Records to use Block Start
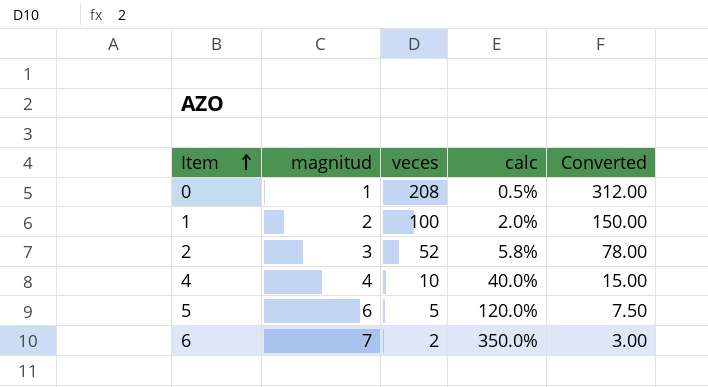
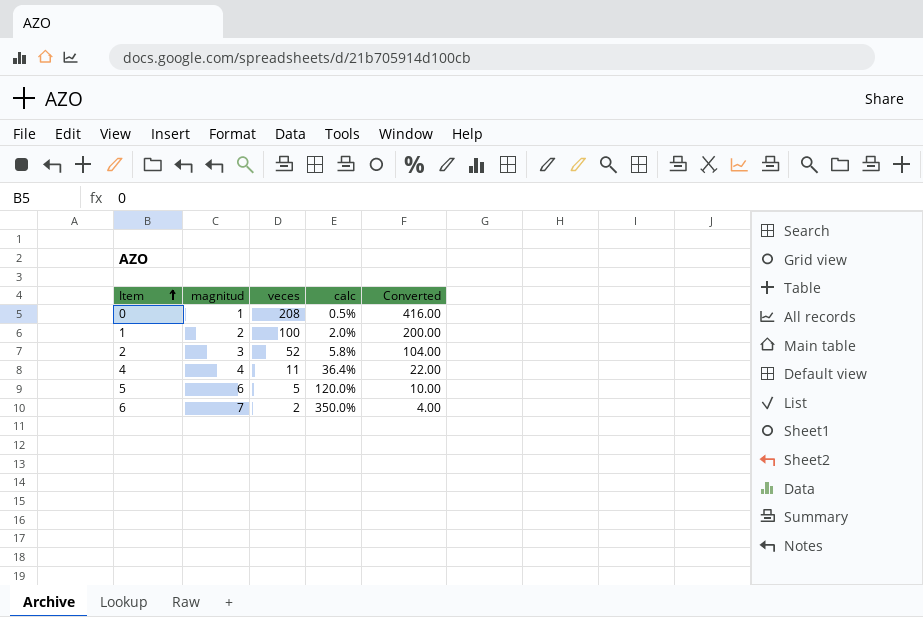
column Converted | formula: [veces] * 1.5 -> [veces] * 2
4 | veces: 10 -> 11
4 | calc: 40.0% -> 36.4%

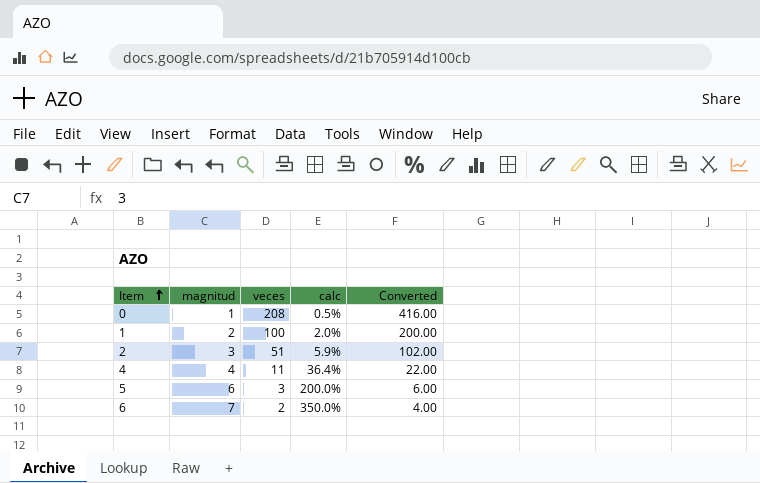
2 | veces: 52 -> 51
2 | calc: 5.8% -> 5.9%
2 | Converted: 104.00 -> 102.00
5 | veces: 5 -> 3
5 | calc: 120.0% -> 200.0%
5 | Converted: 10.00 -> 6.00

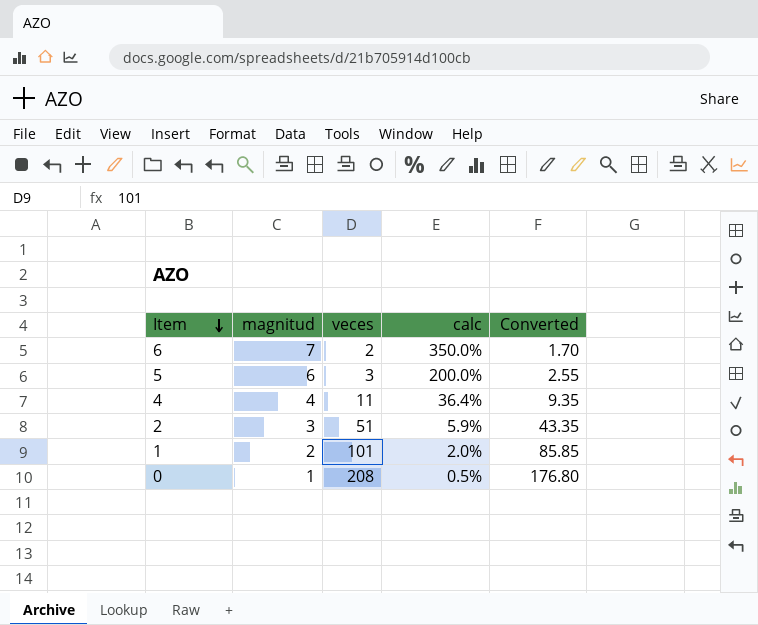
row order: Item ascending -> Item descending
column Converted | formula: [veces] * 2 -> [veces] * 0.85
1 | veces: 100 -> 101

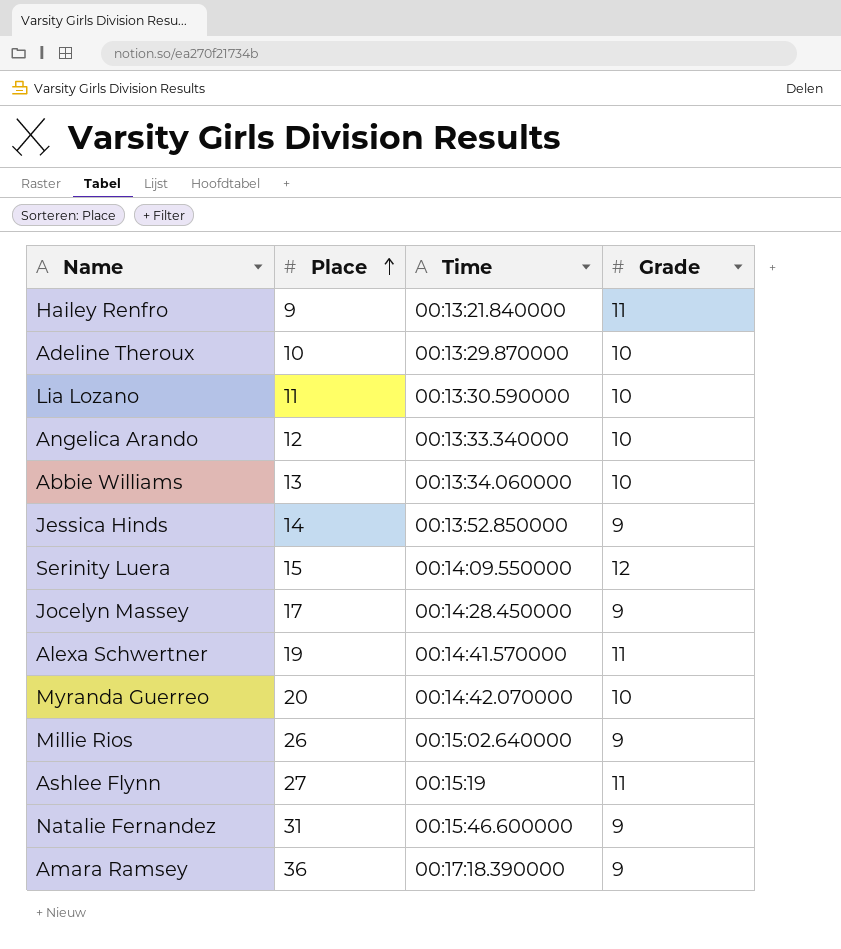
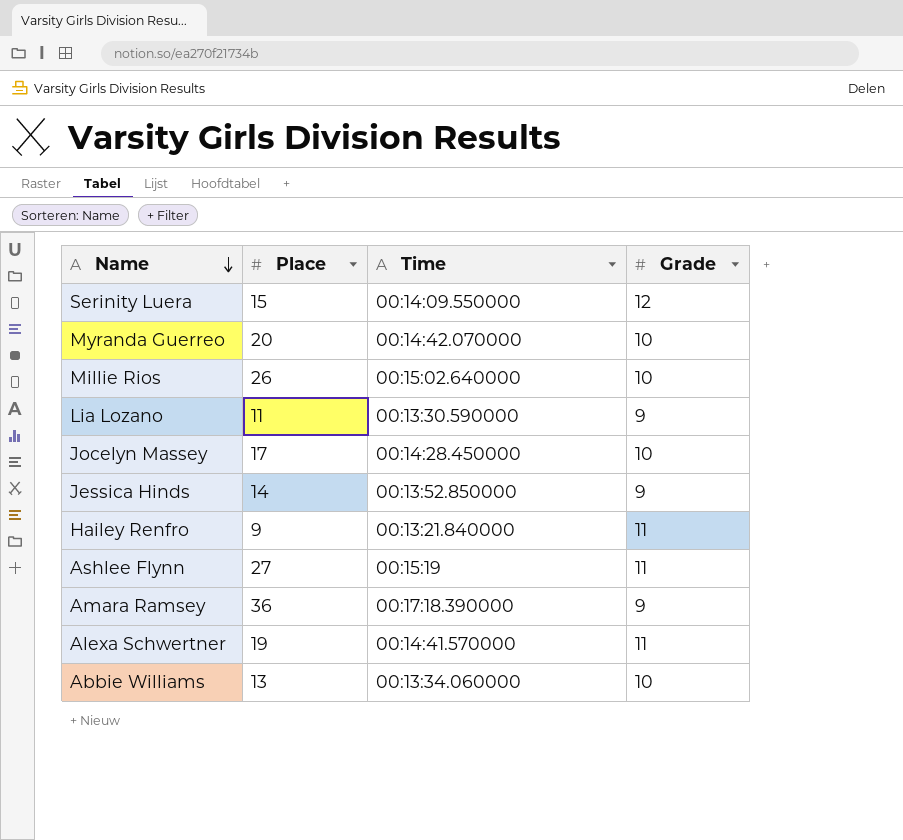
row order: Place ascending -> Name descending
row Adeline Theroux: 10 | 00:13:29.870000 | 10 -> none
row Angelica Arando: 12 | 00:13:33.340000 | 10 -> none
row Natalie Fernandez: 31 | 00:15:46.600000 | 9 -> none
Millie Rios | Grade: 9 -> 10
Lia Lozano | Grade: 10 -> 9
Jocelyn Massey | Grade: 9 -> 10

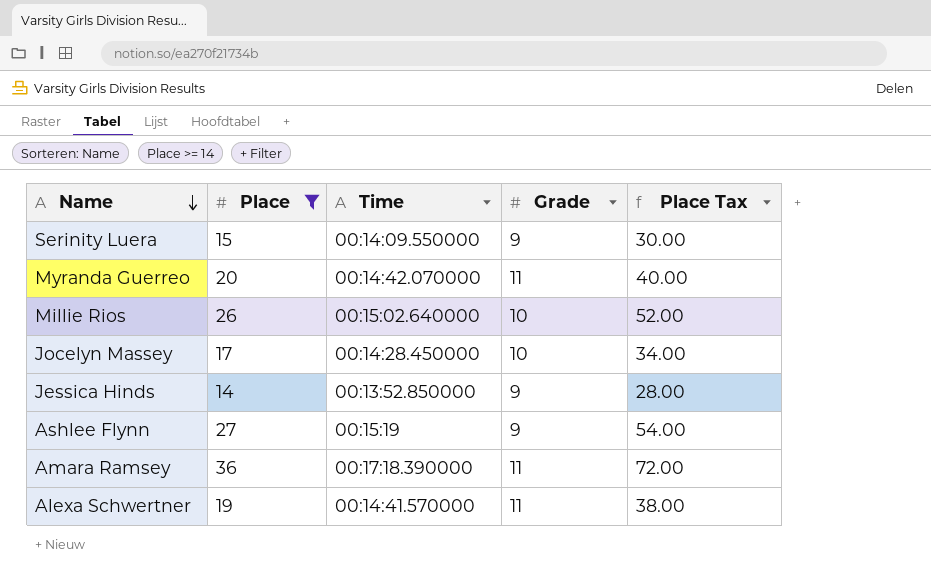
filter: none -> Place >= 14
column Place Tax | formula: none -> [Place] * 2
Serinity Luera | Grade: 12 -> 9
Myranda Guerreo | Grade: 10 -> 11
Ashlee Flynn | Grade: 11 -> 9
Amara Ramsey | Grade: 9 -> 11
Records to use Block End
### Task description
Please, without any pictures, write out exactly the lines of the listing from its first line through the line that holds "column Converted | formula: [veces] * 2", ends included, and nothing beyond them.

### Result for this exercise
column Converted | formula: [veces] * 1.5 -> [veces] * 2
4 | veces: 10 -> 11
4 | calc: 40.0% -> 36.4%

2 | veces: 52 -> 51
2 | calc: 5.8% -> 5.9%
2 | Converted: 104.00 -> 102.00
5 | veces: 5 -> 3
5 | calc: 120.0% -> 200.0%
5 | Converted: 10.00 -> 6.00

row order: Item ascending -> Item descending
column Converted | formula: [veces] * 2 -> [veces] * 0.85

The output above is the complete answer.